Aim of the exercise
Reproduce the section of the listing that begins at the line containing "(325, 564) none -> [346,750,377,766] the" and finishes at the line containing "[30,484,118,494] [29,514,120,525] [37,540,326,553]". Include both end lines and nothing beyond them.

Records for this task
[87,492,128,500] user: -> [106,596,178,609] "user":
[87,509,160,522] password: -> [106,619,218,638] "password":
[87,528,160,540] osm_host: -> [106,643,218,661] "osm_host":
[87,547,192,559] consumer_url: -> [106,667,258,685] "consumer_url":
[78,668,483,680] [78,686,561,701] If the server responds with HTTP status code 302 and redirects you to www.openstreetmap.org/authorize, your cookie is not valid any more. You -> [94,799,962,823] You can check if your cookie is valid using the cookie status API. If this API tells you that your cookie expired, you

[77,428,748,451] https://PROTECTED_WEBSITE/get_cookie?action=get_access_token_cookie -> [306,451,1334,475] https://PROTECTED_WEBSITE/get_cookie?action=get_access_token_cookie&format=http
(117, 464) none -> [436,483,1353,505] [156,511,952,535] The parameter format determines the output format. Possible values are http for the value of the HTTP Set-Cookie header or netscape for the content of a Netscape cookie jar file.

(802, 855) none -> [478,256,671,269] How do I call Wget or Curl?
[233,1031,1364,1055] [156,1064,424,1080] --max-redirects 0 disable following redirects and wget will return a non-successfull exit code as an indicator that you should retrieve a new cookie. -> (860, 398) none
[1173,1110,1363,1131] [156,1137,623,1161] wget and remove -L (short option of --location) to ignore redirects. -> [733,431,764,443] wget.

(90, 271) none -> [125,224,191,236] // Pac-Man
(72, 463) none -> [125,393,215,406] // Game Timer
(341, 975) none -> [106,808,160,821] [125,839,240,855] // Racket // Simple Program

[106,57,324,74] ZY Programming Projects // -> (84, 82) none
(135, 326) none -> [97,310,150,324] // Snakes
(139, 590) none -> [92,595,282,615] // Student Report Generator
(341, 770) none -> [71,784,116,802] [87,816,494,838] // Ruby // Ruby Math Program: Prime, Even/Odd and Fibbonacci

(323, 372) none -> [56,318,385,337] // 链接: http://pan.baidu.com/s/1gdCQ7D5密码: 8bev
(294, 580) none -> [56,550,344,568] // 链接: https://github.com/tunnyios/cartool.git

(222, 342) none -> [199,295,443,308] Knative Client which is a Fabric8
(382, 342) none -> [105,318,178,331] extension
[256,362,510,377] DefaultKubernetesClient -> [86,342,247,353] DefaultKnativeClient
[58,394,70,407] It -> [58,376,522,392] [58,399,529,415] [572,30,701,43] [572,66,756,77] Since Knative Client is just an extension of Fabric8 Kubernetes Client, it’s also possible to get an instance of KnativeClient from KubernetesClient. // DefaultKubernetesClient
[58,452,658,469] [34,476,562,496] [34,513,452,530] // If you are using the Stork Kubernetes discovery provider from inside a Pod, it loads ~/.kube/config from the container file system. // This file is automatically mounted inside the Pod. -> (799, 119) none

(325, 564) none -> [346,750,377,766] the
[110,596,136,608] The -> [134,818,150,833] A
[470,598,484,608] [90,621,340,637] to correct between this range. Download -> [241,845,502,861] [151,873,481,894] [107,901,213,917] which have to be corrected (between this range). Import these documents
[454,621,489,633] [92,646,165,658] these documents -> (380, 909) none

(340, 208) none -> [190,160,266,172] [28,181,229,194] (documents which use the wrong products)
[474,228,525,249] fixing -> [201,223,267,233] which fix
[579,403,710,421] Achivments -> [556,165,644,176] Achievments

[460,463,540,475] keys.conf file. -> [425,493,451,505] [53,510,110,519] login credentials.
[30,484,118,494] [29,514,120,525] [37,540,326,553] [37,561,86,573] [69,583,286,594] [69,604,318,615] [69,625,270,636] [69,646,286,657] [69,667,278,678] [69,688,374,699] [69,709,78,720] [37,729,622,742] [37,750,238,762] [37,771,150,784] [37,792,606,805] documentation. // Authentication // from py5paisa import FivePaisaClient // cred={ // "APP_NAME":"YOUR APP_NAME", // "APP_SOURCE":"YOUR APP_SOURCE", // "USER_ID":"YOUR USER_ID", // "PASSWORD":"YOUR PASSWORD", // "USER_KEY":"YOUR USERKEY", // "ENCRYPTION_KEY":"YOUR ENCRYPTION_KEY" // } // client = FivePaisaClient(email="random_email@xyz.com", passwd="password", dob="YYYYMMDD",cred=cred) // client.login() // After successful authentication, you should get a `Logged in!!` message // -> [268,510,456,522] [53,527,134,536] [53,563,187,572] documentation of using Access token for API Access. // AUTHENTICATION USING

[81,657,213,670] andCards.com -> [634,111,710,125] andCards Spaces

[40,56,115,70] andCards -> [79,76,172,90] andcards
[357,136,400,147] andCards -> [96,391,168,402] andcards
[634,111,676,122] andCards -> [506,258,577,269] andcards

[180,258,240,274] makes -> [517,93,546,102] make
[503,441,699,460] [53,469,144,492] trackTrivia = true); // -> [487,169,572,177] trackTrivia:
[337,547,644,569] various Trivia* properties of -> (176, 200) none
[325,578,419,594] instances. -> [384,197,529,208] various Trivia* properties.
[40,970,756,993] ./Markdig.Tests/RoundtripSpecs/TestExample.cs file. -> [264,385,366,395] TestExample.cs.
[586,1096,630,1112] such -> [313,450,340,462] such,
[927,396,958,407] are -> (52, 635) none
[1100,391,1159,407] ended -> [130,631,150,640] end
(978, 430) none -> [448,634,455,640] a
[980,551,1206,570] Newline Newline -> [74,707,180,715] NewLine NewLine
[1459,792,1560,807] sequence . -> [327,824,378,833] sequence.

Output below
(325, 564) none -> [346,750,377,766] the
[110,596,136,608] The -> [134,818,150,833] A
[470,598,484,608] [90,621,340,637] to correct between this range. Download -> [241,845,502,861] [151,873,481,894] [107,901,213,917] which have to be corrected (between this range). Import these documents
[454,621,489,633] [92,646,165,658] these documents -> (380, 909) none

(340, 208) none -> [190,160,266,172] [28,181,229,194] (documents which use the wrong products)
[474,228,525,249] fixing -> [201,223,267,233] which fix
[579,403,710,421] Achivments -> [556,165,644,176] Achievments

[460,463,540,475] keys.conf file. -> [425,493,451,505] [53,510,110,519] login credentials.
[30,484,118,494] [29,514,120,525] [37,540,326,553] [37,561,86,573] [69,583,286,594] [69,604,318,615] [69,625,270,636] [69,646,286,657] [69,667,278,678] [69,688,374,699] [69,709,78,720] [37,729,622,742] [37,750,238,762] [37,771,150,784] [37,792,606,805] documentation. // Authentication // from py5paisa import FivePaisaClient // cred={ // "APP_NAME":"YOUR APP_NAME", // "APP_SOURCE":"YOUR APP_SOURCE", // "USER_ID":"YOUR USER_ID", // "PASSWORD":"YOUR PASSWORD", // "USER_KEY":"YOUR USERKEY", // "ENCRYPTION_KEY":"YOUR ENCRYPTION_KEY" // } // client = FivePaisaClient(email="random_email@xyz.com", passwd="password", dob="YYYYMMDD",cred=cred) // client.login() // After successful authentication, you should get a `Logged in!!` message // -> [268,510,456,522] [53,527,134,536] [53,563,187,572] documentation of using Access token for API Access. // AUTHENTICATION USING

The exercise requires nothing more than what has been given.